Eddie Norris remembers snowdrifts that threatened to swallow houses. He remembers airdrops of food to people in remote places. He says he has never again seen such a snow as the great blizzard of 1960.
It was actually a series of five major snowstorms that began 50 years ago this week -- an anniversary that forecasters say could be preceded by another blizzard in the mountains beginning late today.
Scientists say that the 1960 blizzard is still the snowiest period on record for the Southern Appalachians.
Snow fell on average about every other day from Feb. 13 to March 26.
"It snowed so heavy, the temperatures stayed down, and it didn't have a chance to melt," Norris said.
High winds blew the snow into tall drifts. A crew might plow a road one afternoon, and overnight winds would blow the drifts so it looked as if crews had never touched the road.
Bulldozers, graders and snow blowers arrived in Wilkes County from the coast, and Norris was part of a N.C. Department of Transportation crew that helped guide the equipment up the mountain.
Gov. Luther Hodges sent in the National Guard. Helicopters dropped supplies to people trapped in rural cabins. One story had it that an airdrop of hay landed on a farmer's cow and killed it.
Baker Perry, now an assistant professor at Appalachian State University in Boone, was captivated by those stories that he heard from his grandfather and others.
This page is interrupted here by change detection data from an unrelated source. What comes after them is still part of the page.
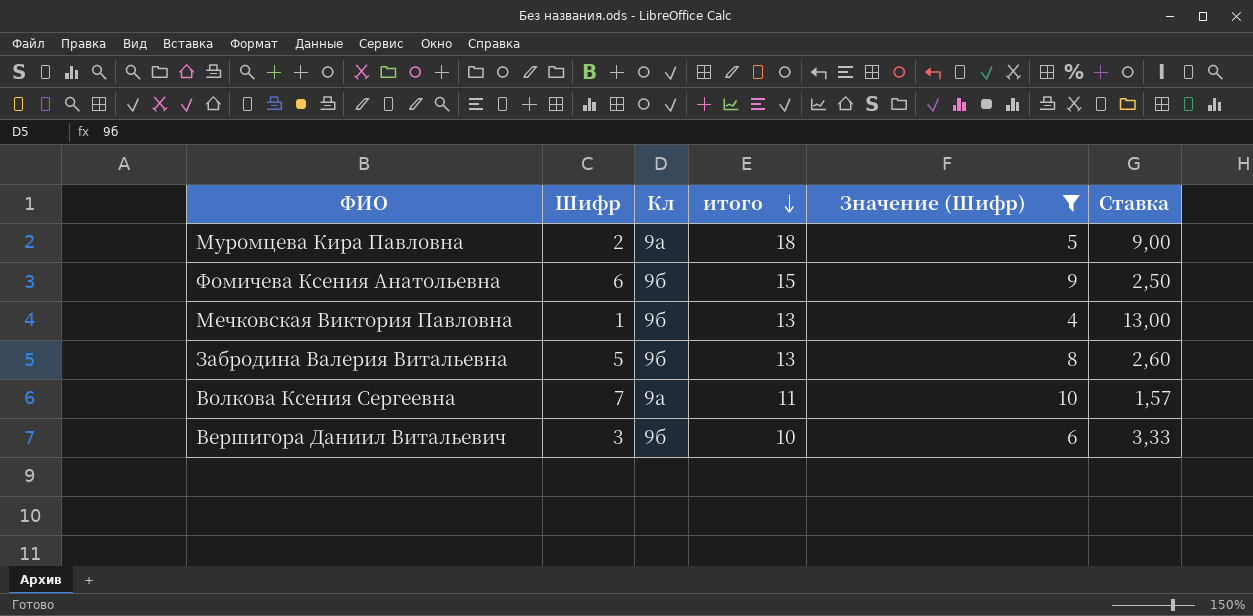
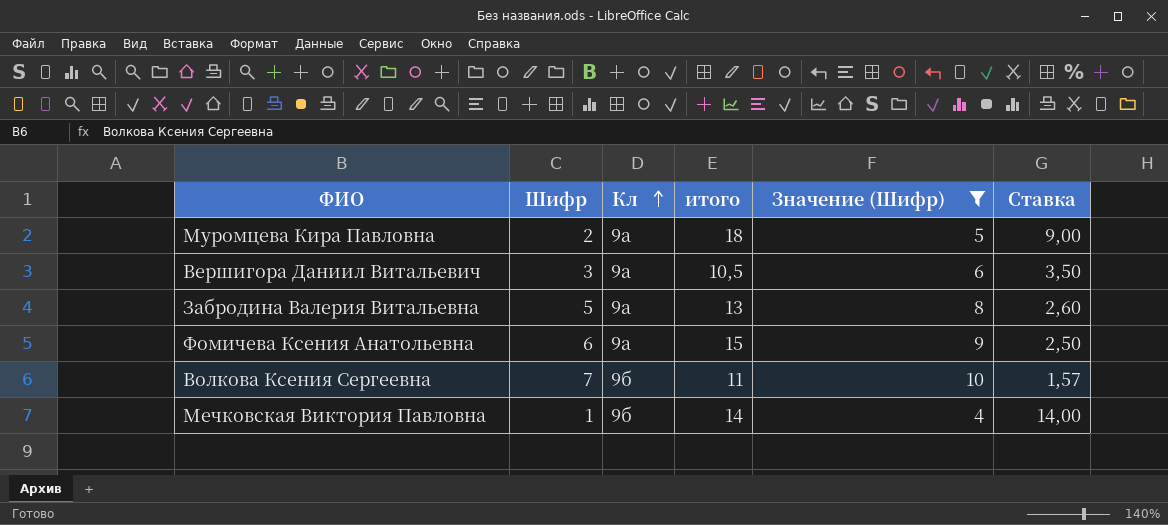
row order: итого descending -> Кл ascending
Вершигора Даниил Витальевич | Кл: 9б -> 9а
Вершигора Даниил Витальевич | итого: 10 -> 10,5
Вершигора Даниил Витальевич | Ставка: 3,33 -> 3,50
Забродина Валерия Витальевна | Кл: 9б -> 9а
Фомичева Ксения Анатольевна | Кл: 9б -> 9а
Волкова Ксения Сергеевна | Кл: 9а -> 9б
Мечковская Виктория Павловна | итого: 13 -> 14
Мечковская Виктория Павловна | Ставка: 13,00 -> 14,00

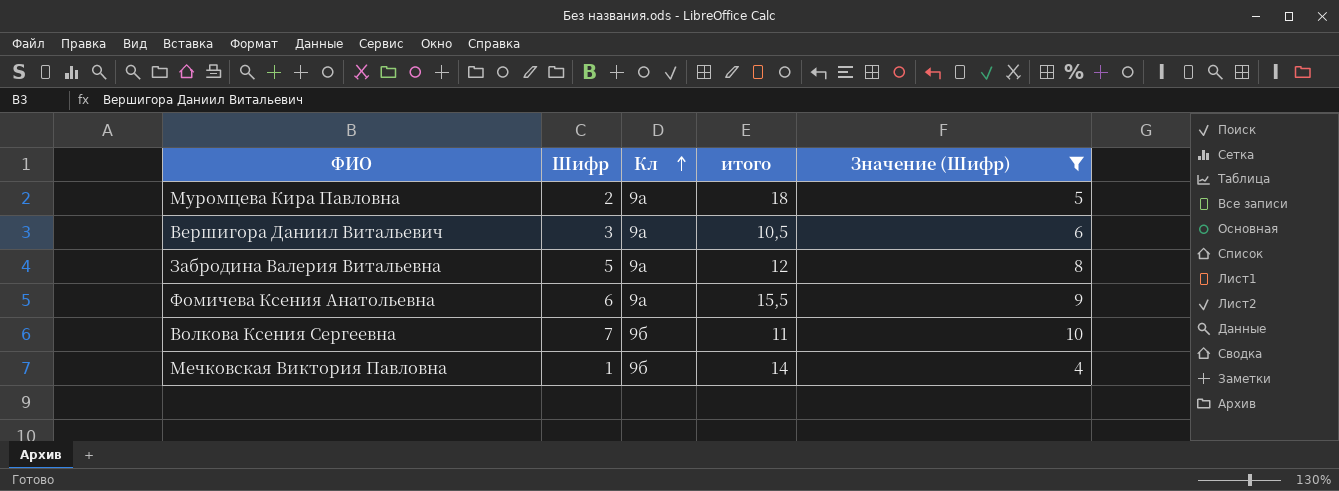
column Ставка | formula: [итого] / [Шифр] -> none
Забродина Валерия Витальевна | итого: 13 -> 12
Фомичева Ксения Анатольевна | итого: 15 -> 15,5

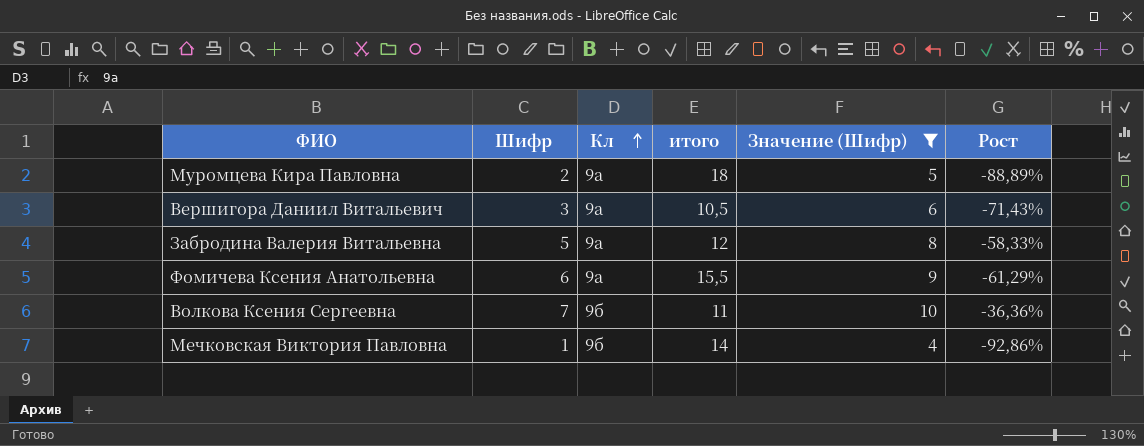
column Рост | formula: none -> ([Шифр] - [итого]) / [итого]

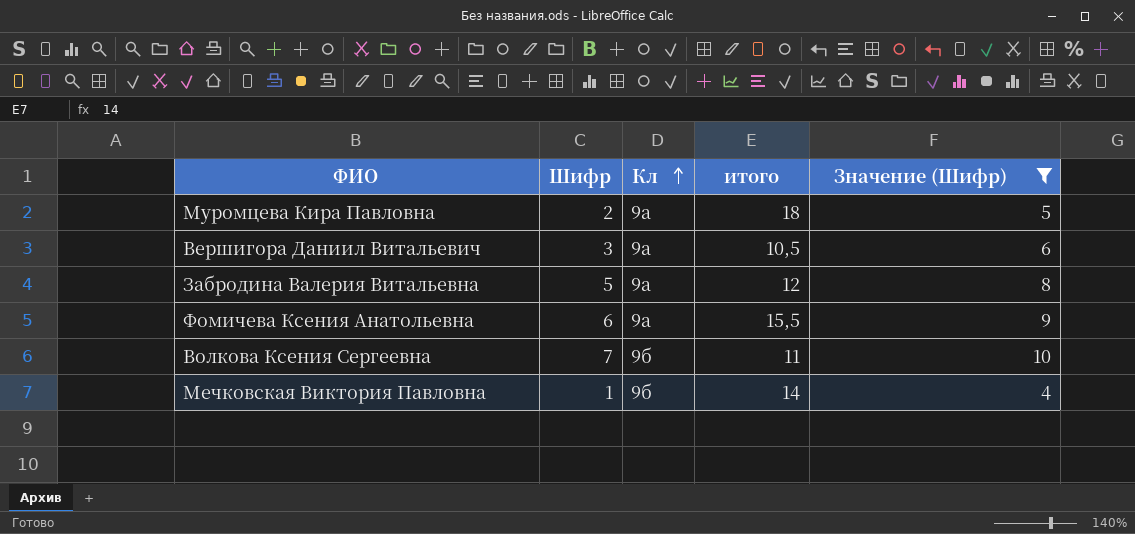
column Рост | formula: ([Шифр] - [итого]) / [итого] -> none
One of Perry's special areas of study is snowfall patterns and processes in the Southern Appalachians. He is an expert on the 1960 snowstorms.
Perry said that the 1960 storms produced 83 inches of snow in 43 days in Boone. That's nearly 7 feet of snow.
Snowfall totals in Boone since Oct. 1, 2009, were about 45 inches through yesterday.
The snows so far haven't drifted a lot because they have been wet, heavy snows and there hasn't been a lot of wind. That's expected to change today, with forecasters predicting gusts of up to 70 mph.
The National Weather Service's definition of a blizzard is a storm that contains snow or blowing snow with winds in excess of 35 mph reducing visibility to less than a quarter-mile for at least three hours.
The wind expected today could cause a considerable amount of drifting snow, forecasters say. Blizzard or near-blizzard conditions are possible in the higher elevations from late today into Thursday.
The kind of blizzard that hit in 1960 hasn't happened again in the past 50 years.
"It certainly takes a highly unusual set of circumstances to come together to produce an extended period of cold and storminess in just the right place," Perry said.